Benjamin Bernheim à Aix-en-Provence : poète de l’Amour et de Mahler
En parallèle de ses opéras, le Festival d’Aix-en-Provence propose une série de concerts, notamment vocaux, qui entrent en correspondance subtile avec les principaux axes dramaturgiques de l’édition 2022. Le programme du récital qu’offre ainsi ce duo est en trois volets (Schumann, Mahler, Chausson) faisant écho au thème de l’amour impossible qui traverse les œuvres données au Festival, et musicalement, au Mahler tragique de la Symphonie n°2 Résurrection, mise en scène cette année en ouverture, au Stadium de Vitrolles.
L’auditorium Campra du conservatoire Darius Milhaud, qui se tient à deux pas du Grand Théâtre de Provence, est une salle idéale pour le Lied et la mélodie, accompagnés au piano. Sa jauge et son acoustique, particulièrement directe, sont à même d’accueillir la confession intime et l’expression de l’ineffable attachées à ce répertoire, surtout quand elles sont portées par des artistes de la trempe de Benjamin Bernheim et Mathieu Pordoy.
L'attitude de Benjamin Bernheim, rigoureuse mais habitée vis-à-vis des œuvres rend délicat leur premier abord, le premier pas posé sur un nouveau continent, comme avec les Dichterliebe (Les Amours du poète de Schumann).
Le cycle schumanien semble exiger, chez le ténor, un peu tendu dans le premier tiers du récital, une acclimatation à l’acoustique de la salle, pour y déployer sa conception, fervente ou populaire. Si les graves de sa tessiture et les souffles pianissimo sont bien là, avec leur voile de tendresse, le timbre - et avec lui la projection - se veut caractérisé, souvent corsé, parfois nasillard, quelques fois même trop incisif. Le chanteur semble vouloir transformer le monologue en dialogue entre deux dimensions d’une même psyché (comme le fera Schumann, entre Eusébius et Florestan), une psyché désorientée qui se situe dans une zone hybride entre la lumière de l’amour et l’accablement de l’absence.
Avec l’avancée dans le cycle et dans le récital, de Schumann à Chausson, jusqu'à L’Invitation au voyage de Duparc et Morgen de Richard Strauss en bis, Bernheim, vient, progressivement, enrouler de feutrine ses cordes vocales, pour patiner le son, sur le plan de la couleur, de la texture, comme de l’intensité.
Les soubresauts de l’âme romantique sont alors mis sous la protection d’un édredon pudique et moelleux. À partir d’un murmure, quasi spectral ou tendre, les amplifications puissantes vers les cimes proviennent alors des élans naturels du corps et du cœur, tandis que le chanteur trouve son identité vocale et l’adapte aux dimensions du lieu.

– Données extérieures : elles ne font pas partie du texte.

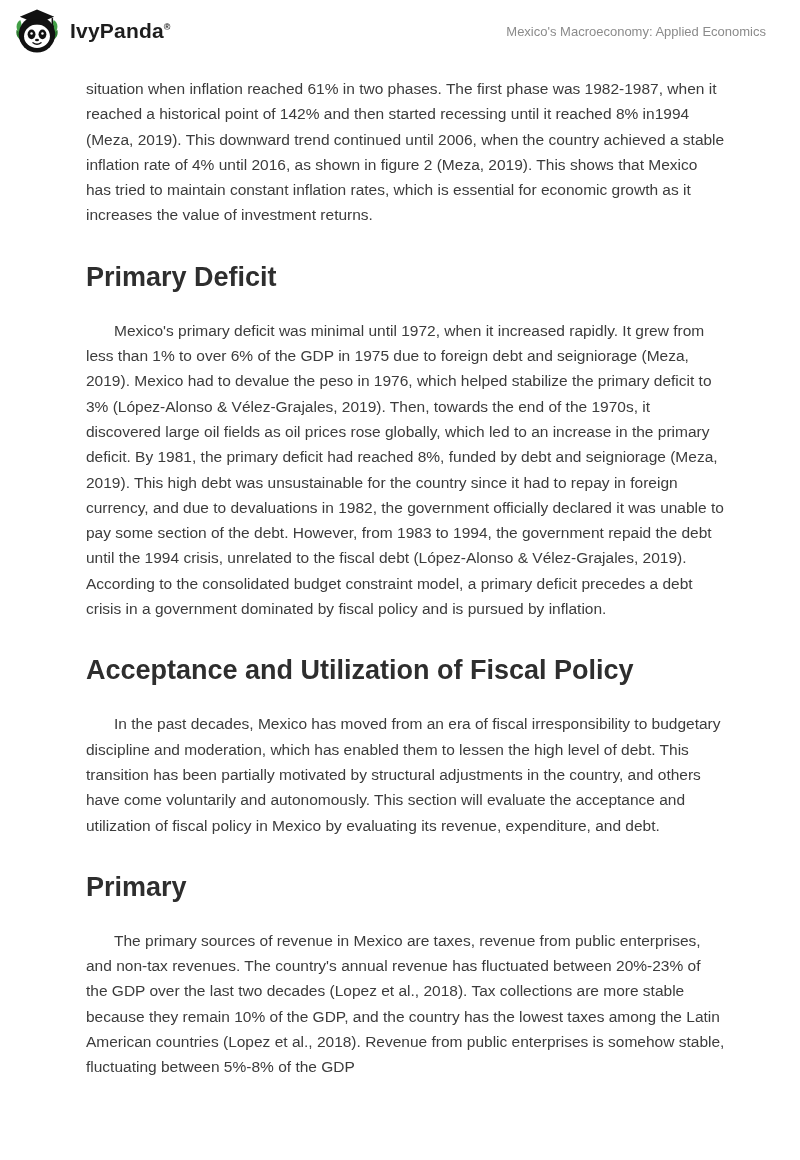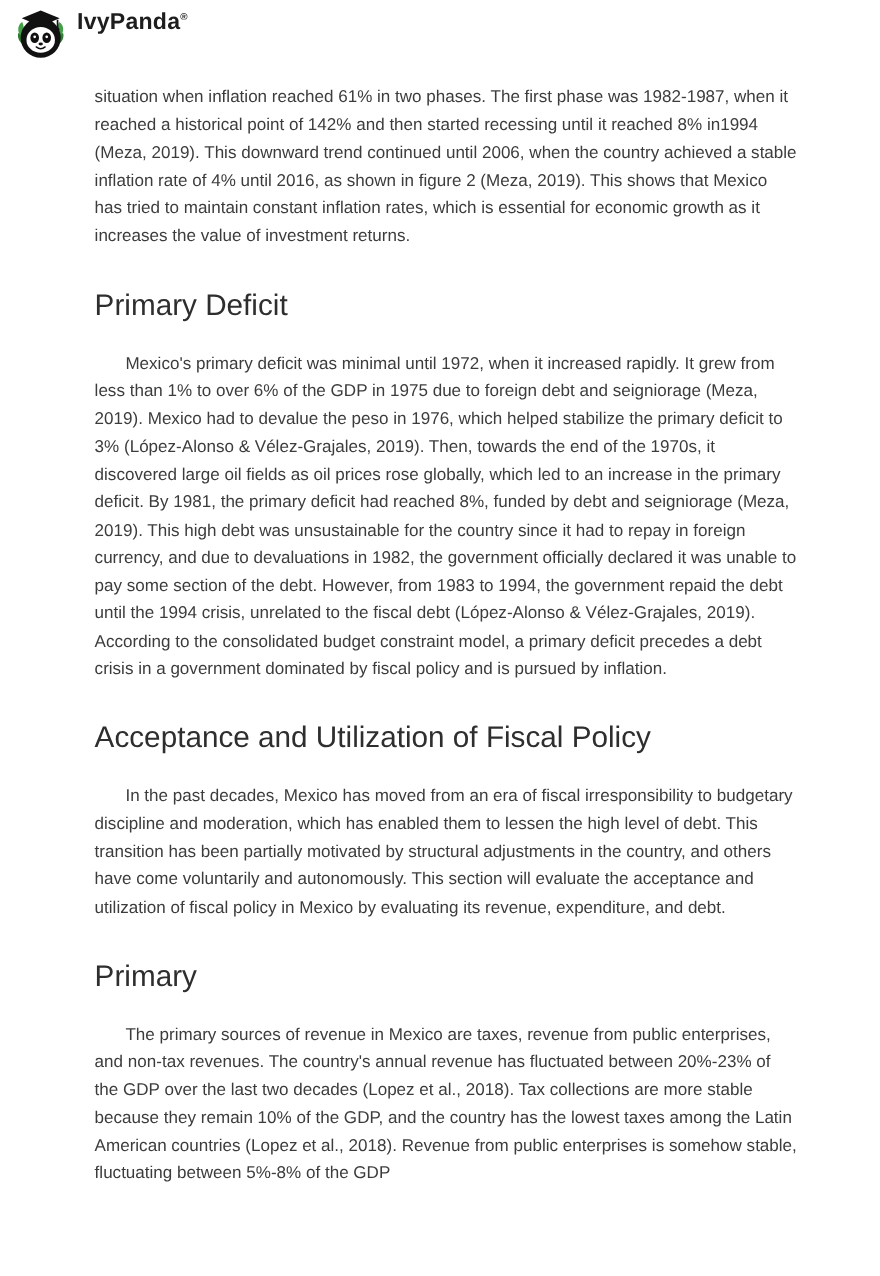--- a/index.html
+++ b/index.html
@@ -18,20 +18,21 @@
   }
   
   .header {
     display: flex;
     align-items: center;
     padding: 8px 34px 6px 14px;
     height: 60px;
   }
   .brand {
     display: flex;
+    align-items: center;
     gap: 10px;
     cursor: pointer;
   }
   .logo { display: inline-flex; width: 46px; height: 46px; }
   .brand-text {
     font-size: 21px;
     font-weight: 700;
     color: #1d1d1d;
     letter-spacing: 0.2px;
   }
@@ -56,21 +57,21 @@
     font-size: 15.5px;
     line-height: 25.3px;
     text-indent: 28px;
     text-align: left;
   }
   .para.no-indent { text-indent: 0; }
   .heading {
     margin: 33px 0 25px 0;
     font-size: 27px;
     line-height: 32px;
-    font-weight: 400;
+    font-weight: 700;
     color: #2e2e2e;
   }
   
   .footer {
     position: absolute;
     right: 34px;
     bottom: 16px;
   }
   .url {
     font-size: 12.5px;
@@ -101,20 +102,21 @@
           <ellipse cx="24" cy="33.4" rx="2.1" ry="1.4" fill="#111111"></ellipse>
           <path d="M19.8 36.2 Q24 39.4 28.2 36.2" stroke="#111111" stroke-width="1.4" fill="none" stroke-linecap="round"></path>
           <polygon points="24,1.5 42,9 24,16.5 6,9" fill="#111111"></polygon>
           <rect x="17" y="12.5" width="14" height="4.5" fill="#111111"></rect>
           <line x1="40" y1="10.5" x2="40" y2="18" stroke="#111111" stroke-width="1.6"></line>
           <circle cx="40" cy="19.3" r="1.7" fill="#111111"></circle>
         </svg>
       </span>
       <span class="brand-text"><span>IvyPanda</span><sup>®</sup></span>
     </div>
+    <div class="doc-title">Mexico's Macroeconomy: Applied Economics</div>
   </header>
 
   <main class="main">
     <p class="para no-indent">situation when inflation reached 61% in two phases. The first phase was 1982-1987, when it reached a historical point of 142% and then started recessing until it reached 8% in1994 (Meza, 2019). This downward trend continued until 2006, when the country achieved a stable inflation rate of 4% until 2016, as shown in figure 2 (Meza, 2019). This shows that Mexico has tried to maintain constant inflation rates, which is essential for economic growth as it increases the value of investment returns.</p>
 
     <h2 class="heading">Primary Deficit</h2>
     <p class="para">Mexico's primary deficit was minimal until 1972, when it increased rapidly. It grew from less than 1% to over 6% of the GDP in 1975 due to foreign debt and seigniorage (Meza, 2019). Mexico had to devalue the peso in 1976, which helped stabilize the primary deficit to 3% (López-Alonso &amp; Vélez-Grajales, 2019). Then, towards the end of the 1970s, it discovered large oil fields as oil prices rose globally, which led to an increase in the primary deficit. By 1981, the primary deficit had reached 8%, funded by debt and seigniorage (Meza, 2019). This high debt was unsustainable for the country since it had to repay in foreign currency, and due to devaluations in 1982, the government officially declared it was unable to pay some section of the debt. However, from 1983 to 1994, the government repaid the debt until the 1994 crisis, unrelated to the fiscal debt (López-Alonso &amp; Vélez-Grajales, 2019). According to the consolidated budget constraint model, a primary deficit precedes a debt crisis in a government dominated by fiscal policy and is pursued by inflation.</p>
 
     <h2 class="heading">Acceptance and Utilization of Fiscal Policy</h2>
     <p class="para">In the past decades, Mexico has moved from an era of fiscal irresponsibility to budgetary discipline and moderation, which has enabled them to lessen the high level of debt. This transition has been partially motivated by structural adjustments in the country, and others have come voluntarily and autonomously. This section will evaluate the acceptance and utilization of fiscal policy in Mexico by evaluating its revenue, expenditure, and debt.</p>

Il peut alors à loisir mobiliser son timbre nasillard, grinçant, ironique, parfois grotesque, dans le Mahler des Wunderhorn-Lieder (Le Cor merveilleux de l’enfant), le chanteur s’amusant et accompagnant discrètement les ritournelles du pianiste. L’exploration théâtrale de la voix prend tout son sens dans sa compréhension des textes lui permettant d’interpréter un opéra de poche, soutenu par le symphonisme puissant de la partie de piano.
Dans l’ensemble de son répertoire, Bernheim soigne particulièrement la diction, compose ses mots et ses phrases avec autant de clarté que de legato, d’articulation et de lissage du texte, dans l’allemand comme dans le français. Il plante certains mots comme des clous dans le plancher de sa ligne (« yeux ») tandis que d’autres flottent comme de petits fanions (« matin d’été »).
Au piano, Mathieu Pordoy fait merveille, ses doigts semblant mettre en vibration 88 cordes sensibles, faisant oublier la complexe mécanique des touches, au profit d’un jeu profond, comme une longue coulée lumineuse, dans laquelle toute l’expression se concentre. Sa complicité avec le ténor est d’ordre lyrique, et se déploie lorsque la voix se tait, au cours des longs intermèdes du Poème de l’amour et de la mer. Elle est également rythmique, non seulement sur le plan de la métrique, mais sur celui de l'énergie.
Les deux musiciens, pleinement complices, semblent se tenir à la naissance du son lorsqu'il devient texte poétique, capturant sa nature expressive sans discontinuité.
Un public particulièrement attentif et informé applaudit sans relâche ce moment de grâce, ce voyage vers un continent rêvé où tout n’est qu’ordre et beauté.